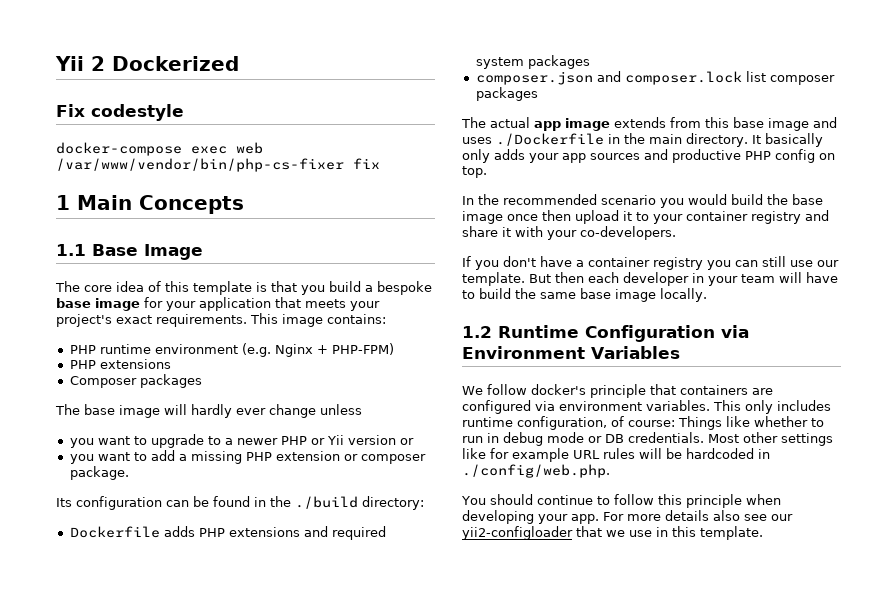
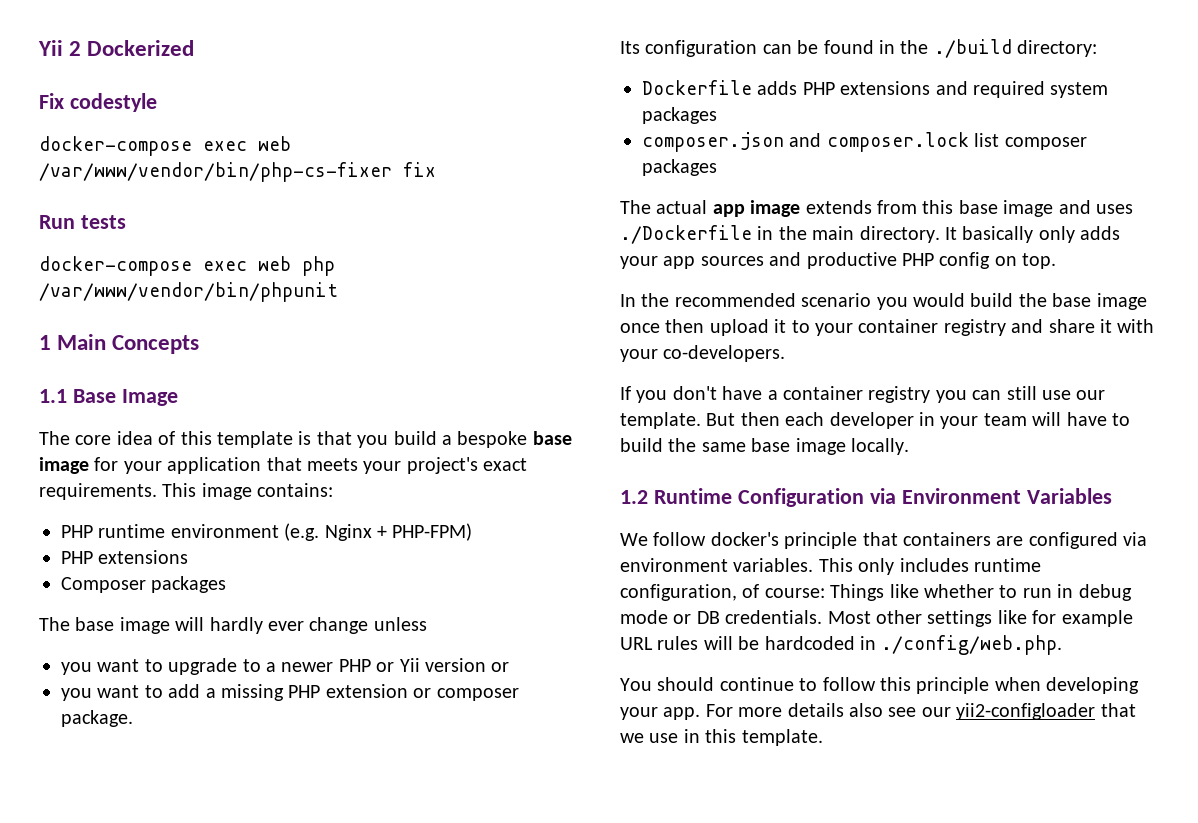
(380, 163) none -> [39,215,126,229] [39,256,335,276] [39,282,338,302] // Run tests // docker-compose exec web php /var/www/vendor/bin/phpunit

==

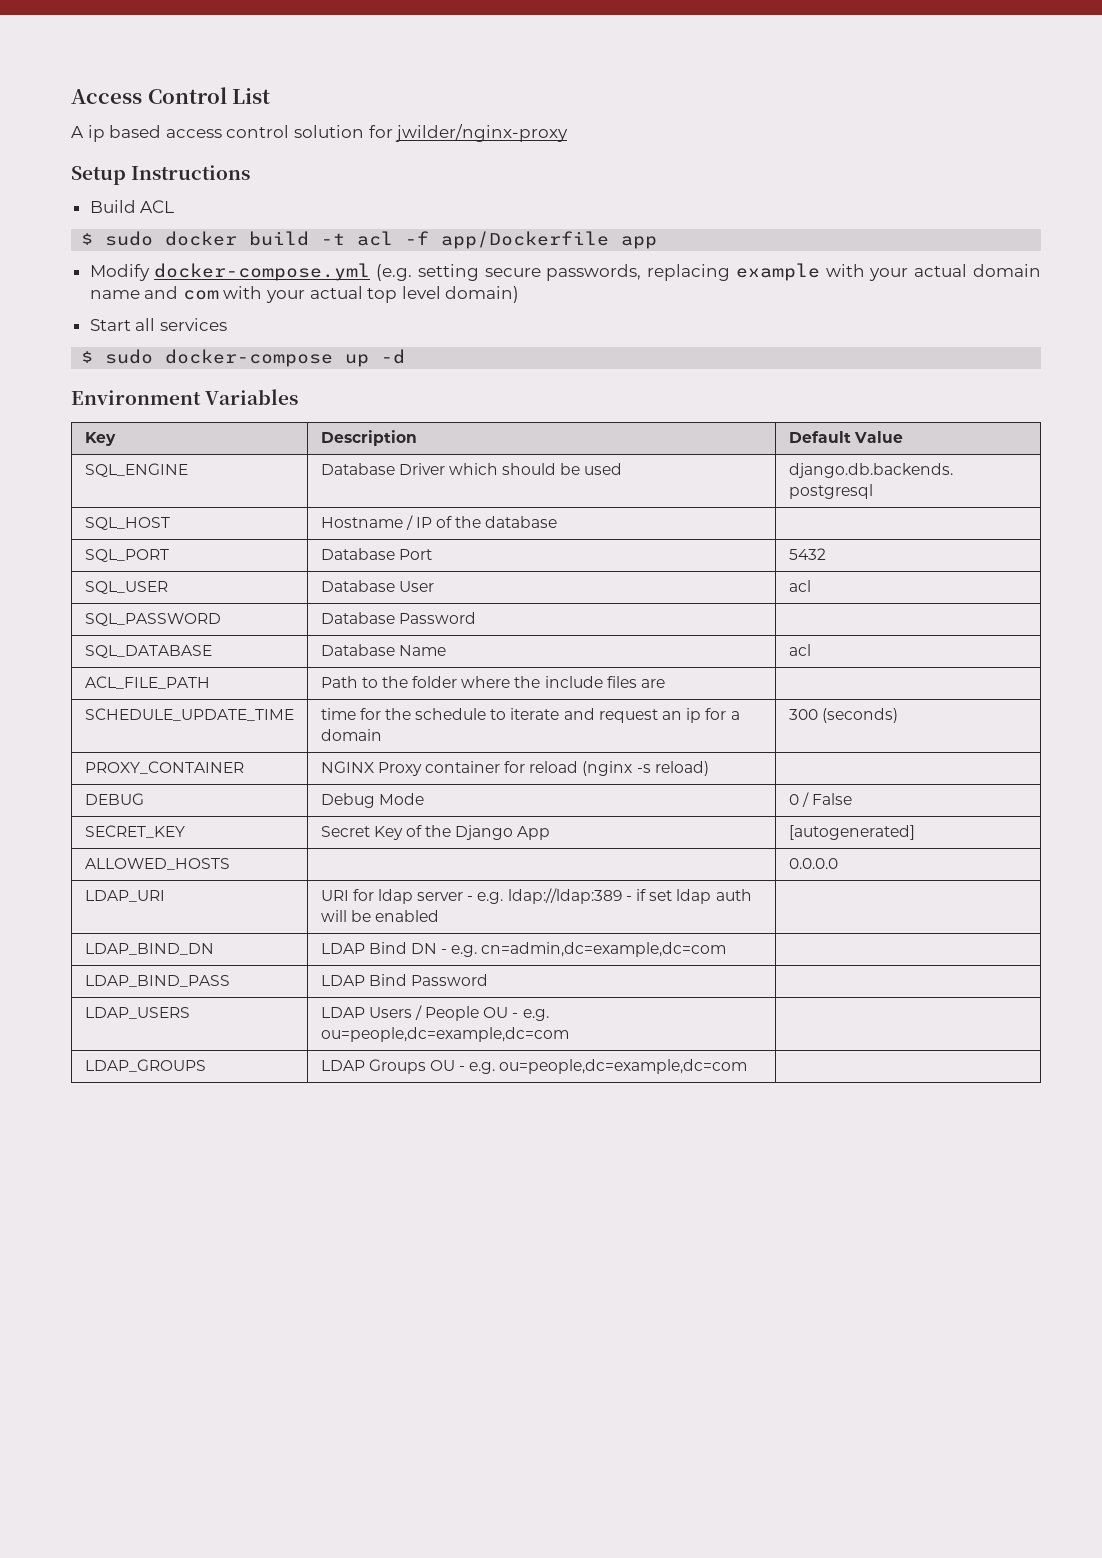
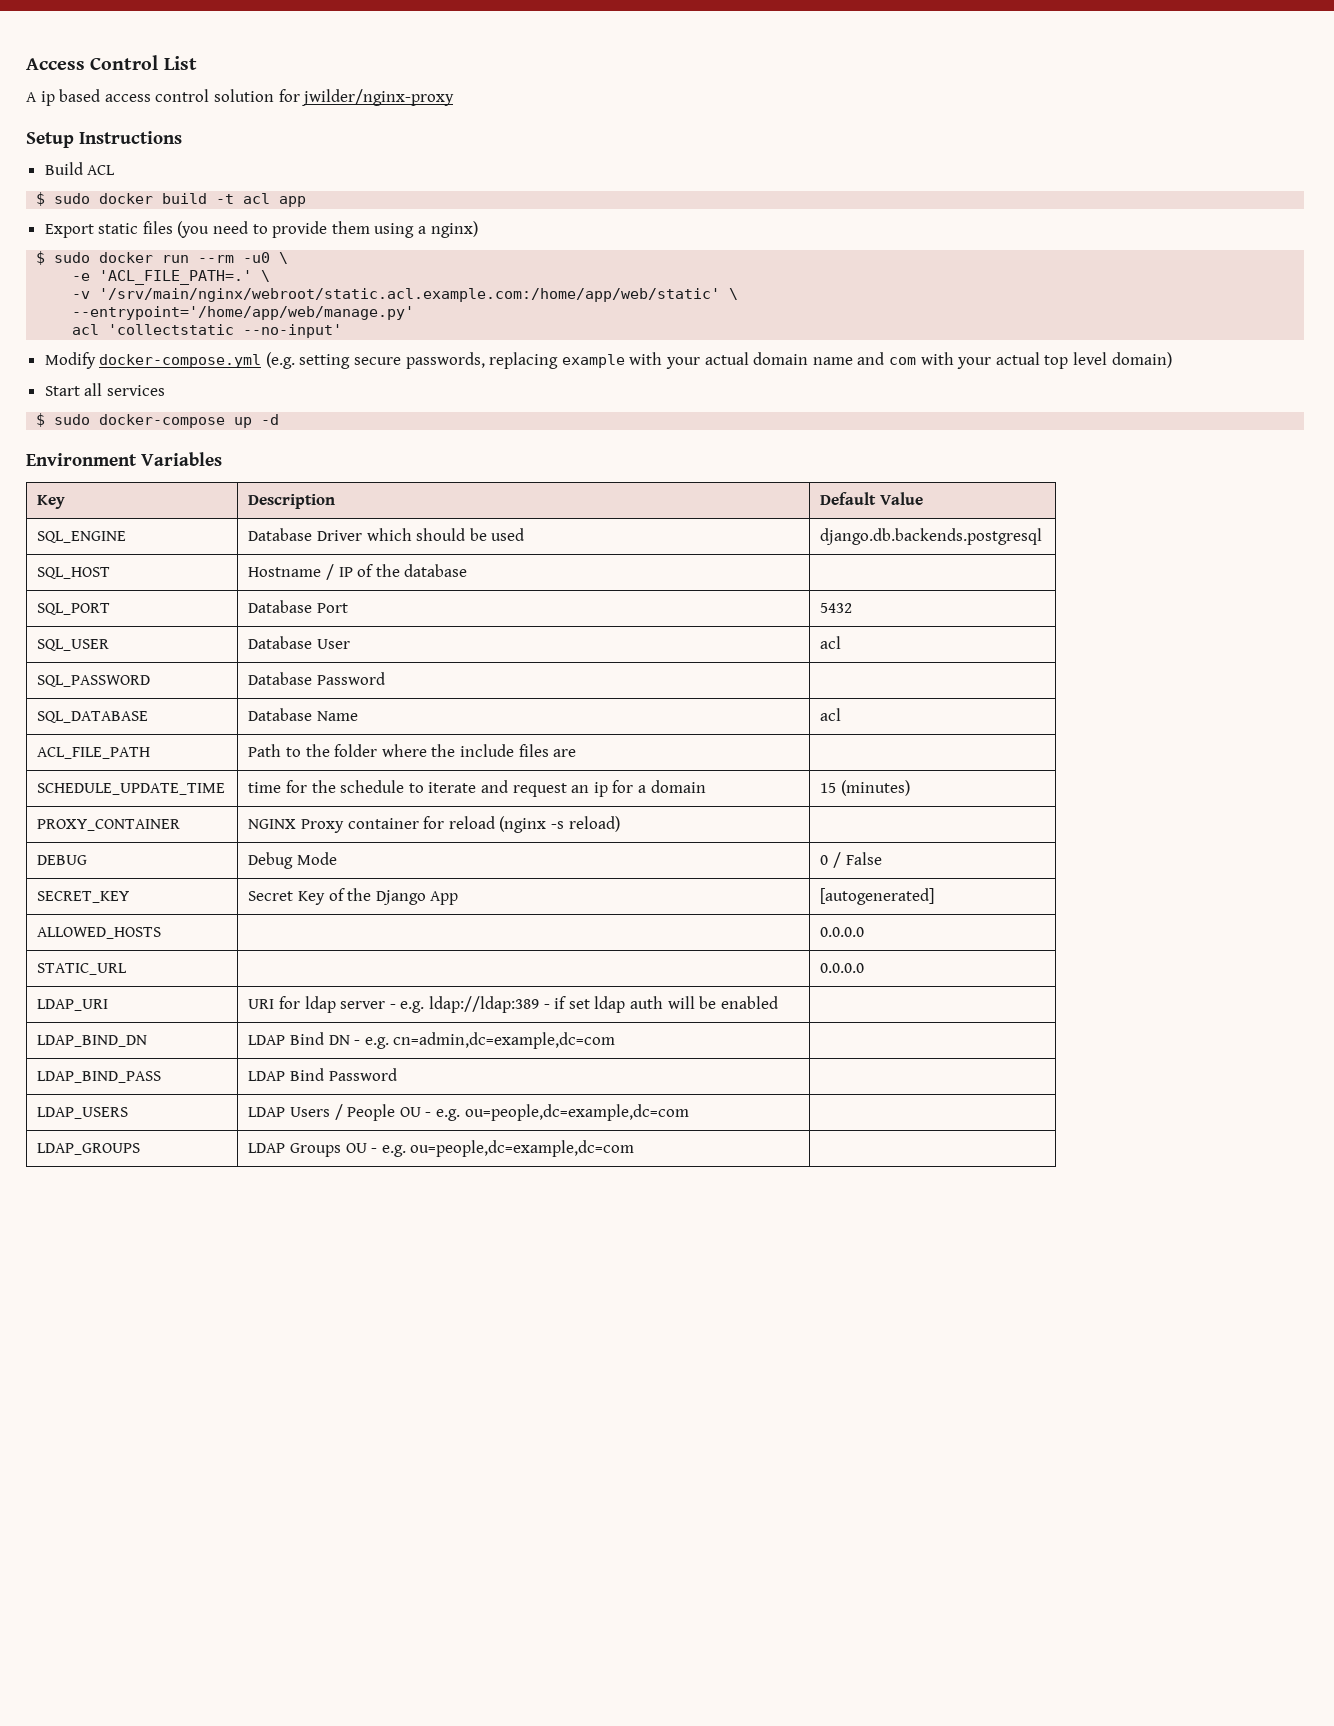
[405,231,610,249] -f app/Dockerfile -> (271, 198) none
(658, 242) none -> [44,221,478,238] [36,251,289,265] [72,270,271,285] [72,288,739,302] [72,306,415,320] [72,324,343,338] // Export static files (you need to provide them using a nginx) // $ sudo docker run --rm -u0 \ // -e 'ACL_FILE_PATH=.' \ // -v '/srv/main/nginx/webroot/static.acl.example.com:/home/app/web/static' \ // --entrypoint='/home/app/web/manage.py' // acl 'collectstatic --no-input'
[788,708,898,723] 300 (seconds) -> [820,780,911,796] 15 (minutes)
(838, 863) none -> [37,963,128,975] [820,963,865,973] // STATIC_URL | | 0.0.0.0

--

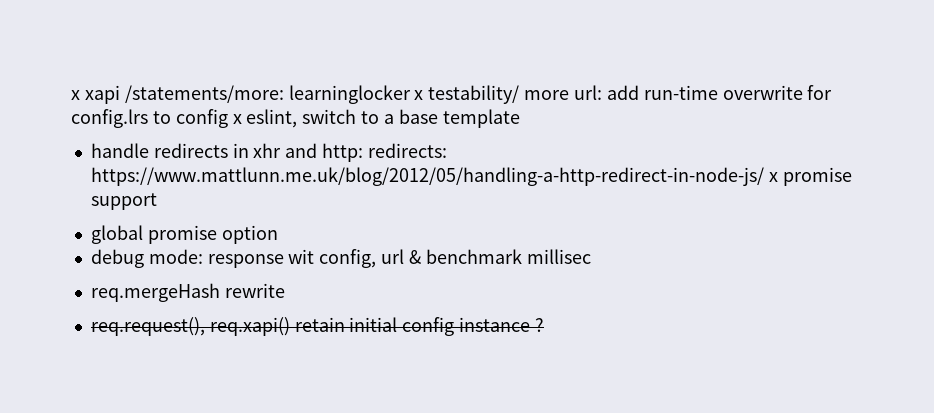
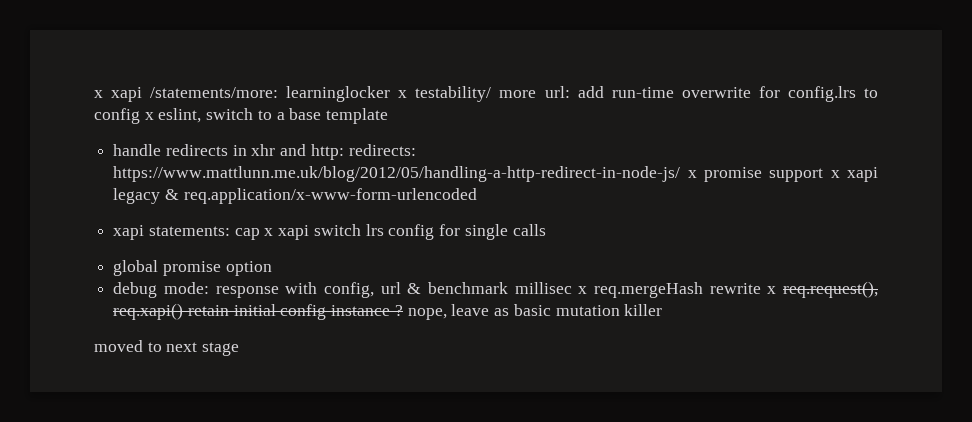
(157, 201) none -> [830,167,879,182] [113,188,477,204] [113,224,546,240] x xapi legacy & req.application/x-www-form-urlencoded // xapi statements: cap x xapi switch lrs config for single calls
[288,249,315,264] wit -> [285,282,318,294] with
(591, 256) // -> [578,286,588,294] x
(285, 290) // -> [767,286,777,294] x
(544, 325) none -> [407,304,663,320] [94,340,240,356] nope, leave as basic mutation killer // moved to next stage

Problem statement: Would you please copy exactly the part of the entries above that begins at the line containing "(591, 256) // -> [578,286,588,294] x" and ends at the line containing "(544, 325) none", both lines included?

Written response:
(591, 256) // -> [578,286,588,294] x
(285, 290) // -> [767,286,777,294] x
(544, 325) none -> [407,304,663,320] [94,340,240,356] nope, leave as basic mutation killer // moved to next stage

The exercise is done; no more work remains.